First in Space – The most underrated band ever. If Johnny (Stanec) would act like Paul Westerberg we’d be huge. We shouldn’t be too worried about making everybody happy. We can’t get 20 people out to see us in Youngstown and it’s bullsh*t. It’s the best band musically I’ve ever played in. Everybody goes, ‘oh you’re tight.’ – which is band lingo for, ‘you’re good, but we don’t like it.’ We do well out of town for the most part, but not being able to play where you live sucks.
Johnie 3 – They’re getting it. ‘Sex Bomb’ is definitely a step in the right direction.
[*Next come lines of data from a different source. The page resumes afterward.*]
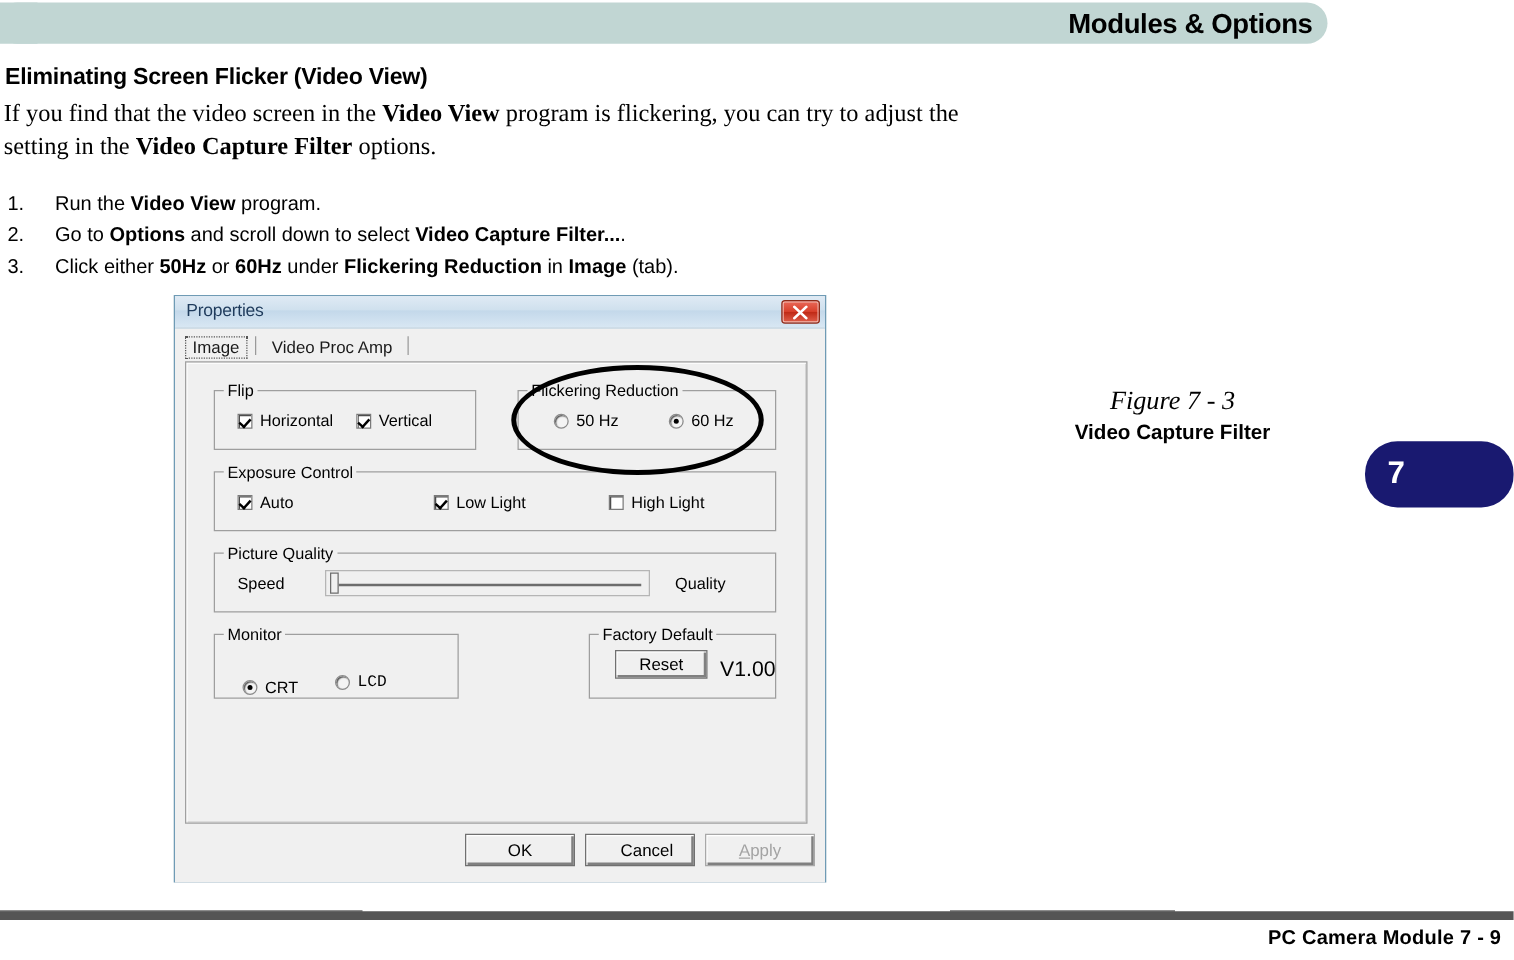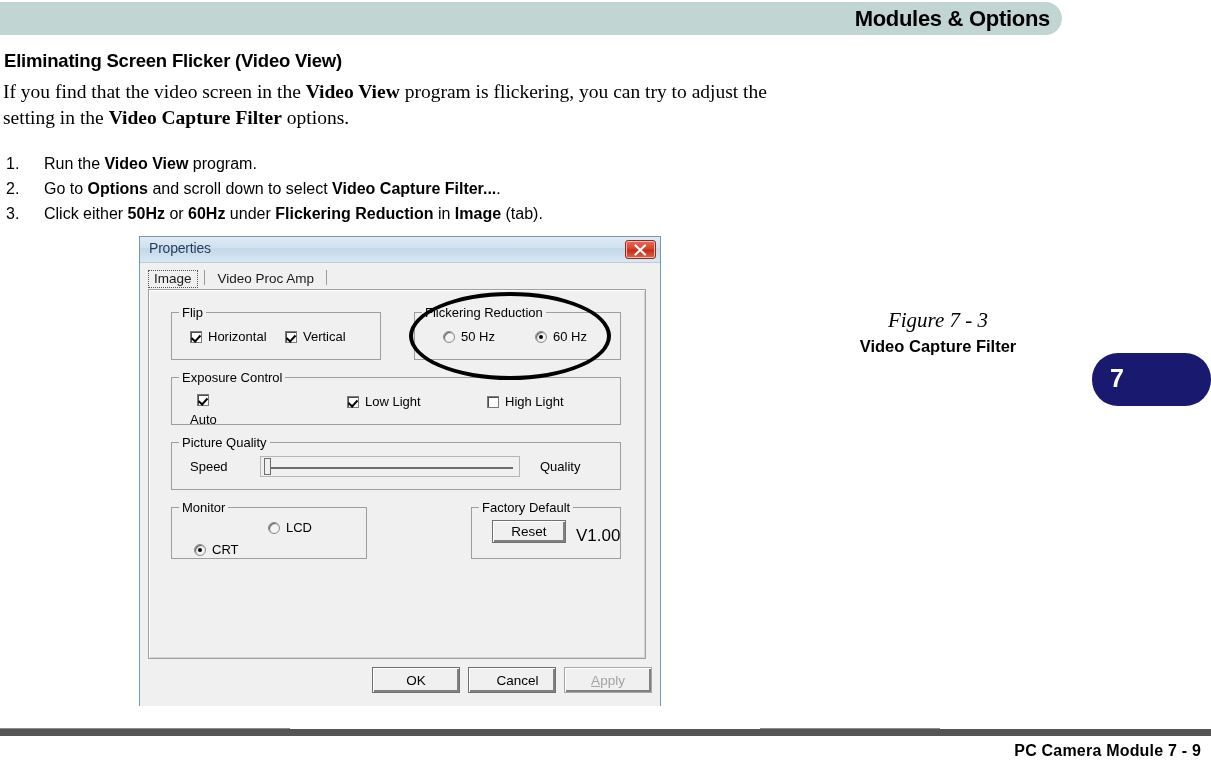--- a/index.html
+++ b/index.html
@@ -449,21 +449,21 @@
           <span>50 Hz</span>
         </div>
         <div class="ctl" style="left:120px; top:16px;">
           <span class="radio selected"></span>
           <span>60 Hz</span>
         </div>
       </div>
 
       <div class="group" style="left:22px; top:87px; width:450px; height:48px;">
         <span class="group-label">Exposure Control</span>
-        <div class="ctl" style="left:18px; top:16px;flex-direction:column;">
+        <div class="ctl" style="left:18px; top:16px;">
           <span class="checkbox checked"></span>
           <span>Auto</span>
         </div>
         <div class="ctl" style="left:175px; top:16px;">
           <span class="checkbox checked"></span>
           <span>Low Light</span>
         </div>
         <div class="ctl" style="left:315px; top:16px;">
           <span class="checkbox"></span>
           <span>High Light</span>
@@ -483,21 +483,21 @@
           <span>Quality</span>
         </div>
       </div>
 
       <div class="group" style="left:22px; top:217px; width:196px; height:52px;">
         <span class="group-label">Monitor</span>
         <div class="ctl" style="left:22px; top:34px;">
           <span class="radio selected"></span>
           <span>CRT</span>
         </div>
-        <div class="ctl" style="left:96px; top:12px;">
+        <div class="ctl" style="left:96px; top:30px;font-family:Liberation Mono, monospace;">
           <span class="radio"></span>
           <span>LCD</span>
         </div>
       </div>
 
       <div class="group" style="left:322px; top:217px; width:150px; height:52px;">
         <span class="group-label">Factory Default</span>
         <div class="btn" style="left:20px; top:12px; width:74px; height:23px;">Reset</div>
         <div class="version-text" style="left:104px; top:18px;">V1.00</div>
       </div>

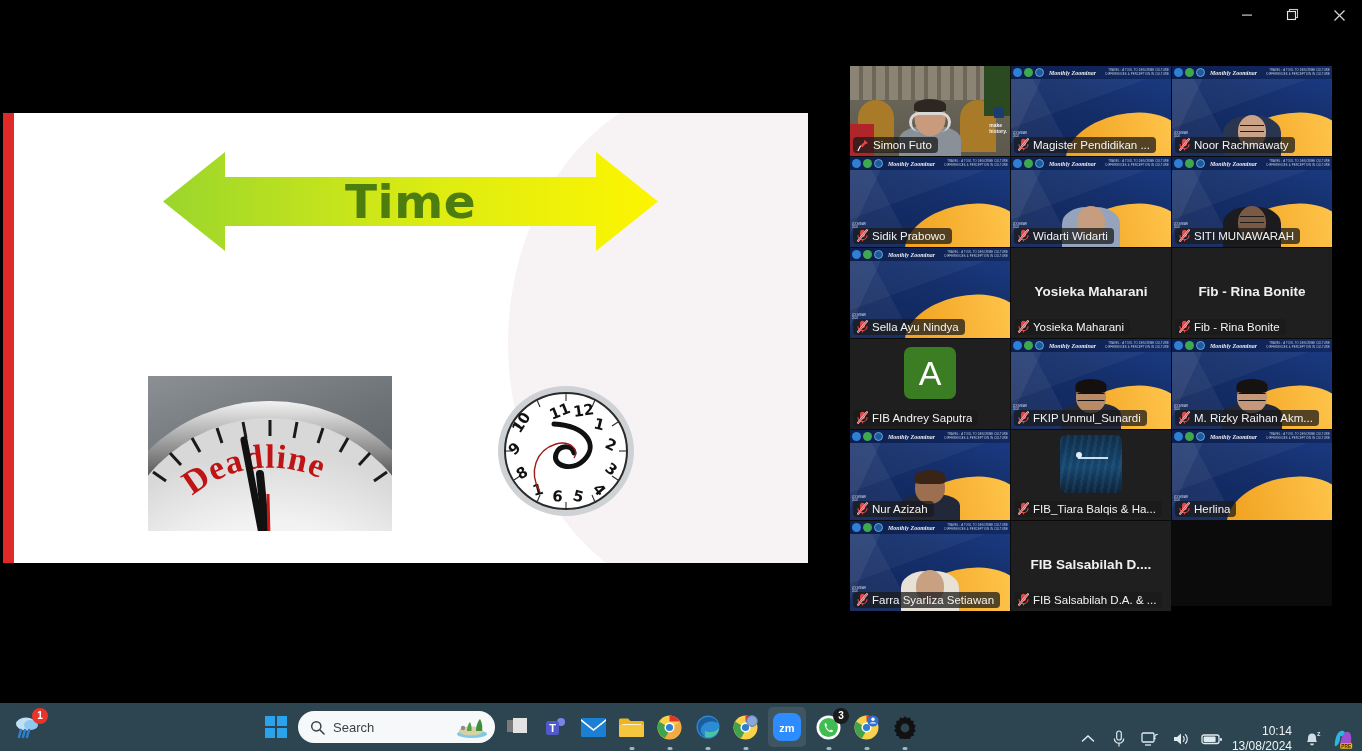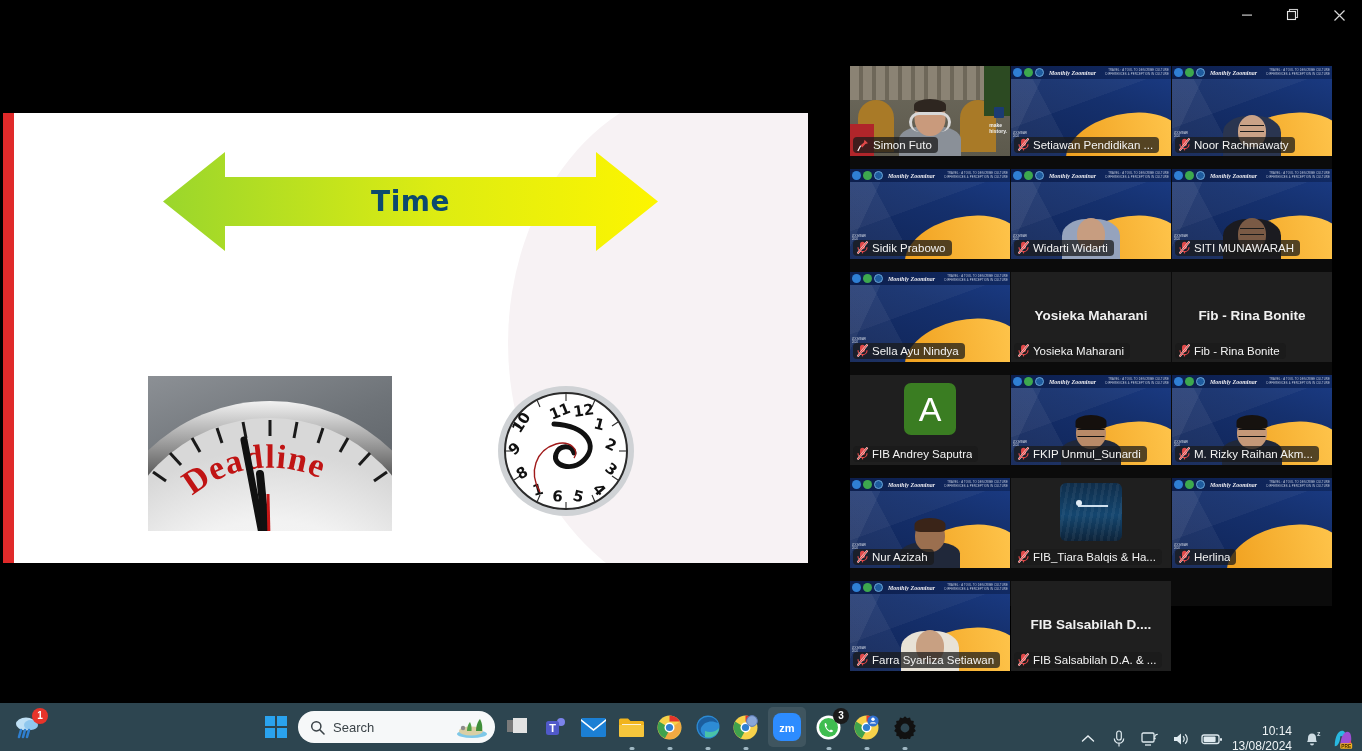--- a/index.html
+++ b/index.html
@@ -22,40 +22,40 @@
     overflow:hidden; }
   .slide-redbar { position:absolute; left:0; top:0; width:11px; height:100%; background:#e02a2a; }
   .slide-swoosh { position:absolute; right:-120px; top:-30px; width:420px; height:520px;
     border-radius:50%; background:#f7f2f4; }
 
   
   .arrow-wrap { position:absolute; left:160px; top:37px; width:495px; height:103px; }
   .arrow-wrap svg { display:block; width:100%; height:100%; }
   .arrow-label { position:absolute; left:0; top:0; width:100%; height:100%;
     display:flex; align-items:center; justify-content:center;
-    font-family:"DejaVu Sans", sans-serif; font-weight:bold; font-size:28px; color:#0c4a6e;
+    font-family:"DejaVu Sans", sans-serif; font-weight:bold; font-size:47px; color:#4d7c0f;
     letter-spacing:0.5px; }
 
   
   .clk-deadline { position:absolute; left:145px; top:263px; width:244px; height:155px;
     background:linear-gradient(160deg,#8c9095 0%,#6e7378 45%,#53585d 100%);
     overflow:hidden; }
   .clk-deadline svg, .clk-melt svg { display:block; }
   .clk-melt { position:absolute; left:489px; top:271px; width:148px; height:135px; }
 
   
   .cap { position:absolute; font-family:"Liberation Serif", serif; font-weight:bold;
     color:#101a2e; text-align:center; line-height:1.18; }
   .cap1 { left:160px; top:445px; width:222px; font-size:25px; }
   .cap2 { left:446px; top:448px; width:224px; font-size:25px; }
 
   
   .grid { position:absolute; left:850px; top:66px; width:482px; height:540px;
     display:grid; grid-template-columns:repeat(3,160px); grid-template-rows:repeat(6,90px);
-    gap:13px 1px; background:#0b0b0b; }
+    gap:1px 1px; background:#0b0b0b; }
   .tile { position:relative; width:160px; height:90px; background:#1f1f1f; overflow:hidden; }
   .tile.active { outline:2px solid #3ee58c; outline-offset:-2px; z-index:5; }
 
   
   .vbg { position:absolute; inset:0;
     background:
       linear-gradient(115deg, rgba(255,255,255,0.055) 0 18%, rgba(0,0,0,0) 18.2% 100%),
       linear-gradient(62deg, rgba(255,255,255,0.05) 0 30%, rgba(0,0,0,0) 30.2% 100%),
       linear-gradient(160deg, rgba(255,255,255,0.04) 0 42%, rgba(0,0,0,0) 42.2% 100%),
       linear-gradient(200deg,#1b3c86 0%, #15306d 40%, #102456 100%); }
@@ -300,21 +300,21 @@
         <div class="nm">
       <span class="mic-off">
     <svg width="11" height="13" viewBox="0 0 11 13">
       <rect x="3" y="0.8" width="5" height="7.4" rx="2.5" fill="#e04848"></rect>
       <path d="M1 6.2 A4.5 4.5 0 0 0 10 6.2" fill="none" stroke="#e04848" stroke-width="1.2"></path>
       <line x1="5.5" y1="10.3" x2="5.5" y2="12.4" stroke="#e04848" stroke-width="1.2"></line>
       <line x1="0.6" y1="12.4" x2="10.4" y2="0.6" stroke="#ffffff" stroke-width="2"></line>
       <line x1="0.6" y1="12.4" x2="10.4" y2="0.6" stroke="#e04848" stroke-width="1.2"></line>
     </svg>
           </span>
-          <span class="nm-txt">Setiawan Pendidikan ...</span>
+          <span class="nm-txt">Magister Pendidikan ...</span>
     </div>
       </div>
       <div class="tile">
         <div class="vbg">
       <div class="vbg-swoosh2"></div>
       <div class="vbg-swoosh"></div>
       <div class="vbg-badge">ZOOMINAR<br>2024</div>
     </div>
         <div class="vbg-header">
     <span class="vbg-logos">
They don’t like me ’cause I stole their girl. Myke’s getting’ it. His look is getting better. Jay’s not acting like such a c*cksucker. They need to put Stiv Reynolds in the band full time because it makes them better. Loud, fast…
– There is no rock scene. There never has been one. You have Pete Drivere sucking everybody’s c*ck so they come out and see The Infidels. You got Robbie Jay Band. And f*ck Pete Drivere and the Pretty Demons. It’s your band, Pete. Don’t hide behind names. F*ck Pete. Put this in there. Cause Pete will get it. He’s a rocker, and I think he understands where I’m coming from when I talk this shit. It’s funny. All these bands go down to Cedars and it’s like a f*cking click. It’s like high school. I hated high school. It wasn’t for rock ‘n’ roll. Everybody wants to be into art and theater. There is no art and theater in Youngstown. I did art and theater in college. No one is doing anything. I come to the Oaks and everyone just leaves me alone, they’re like ‘F*ck, there’s this fucking guy.’ F*ck Youngstown. F*ck The Robbie Jay Band. F*ck The Kellys and their bullshit from outside of town. F*ck Pete Drivere, even though I love him to death. With punk rock, you know you’re gonna talk shit. Are you willing to take a punch for it? You could hit me with a f*cking’ brick. Youngstown is a f*cking sh*thole. I don’t know what to say. If I would’ve done this interview in Harrisburg, I’d be f*cking dead. I don’t know, maybe people will be pissed (about the interview), but I don’t care. I just want rock to be dangerous for a hot minute again. I want it to be exciting. I mean, come on. It just sucks now. But like I said, I’m a c*cksucker. Whatever man. Let’s get another drink.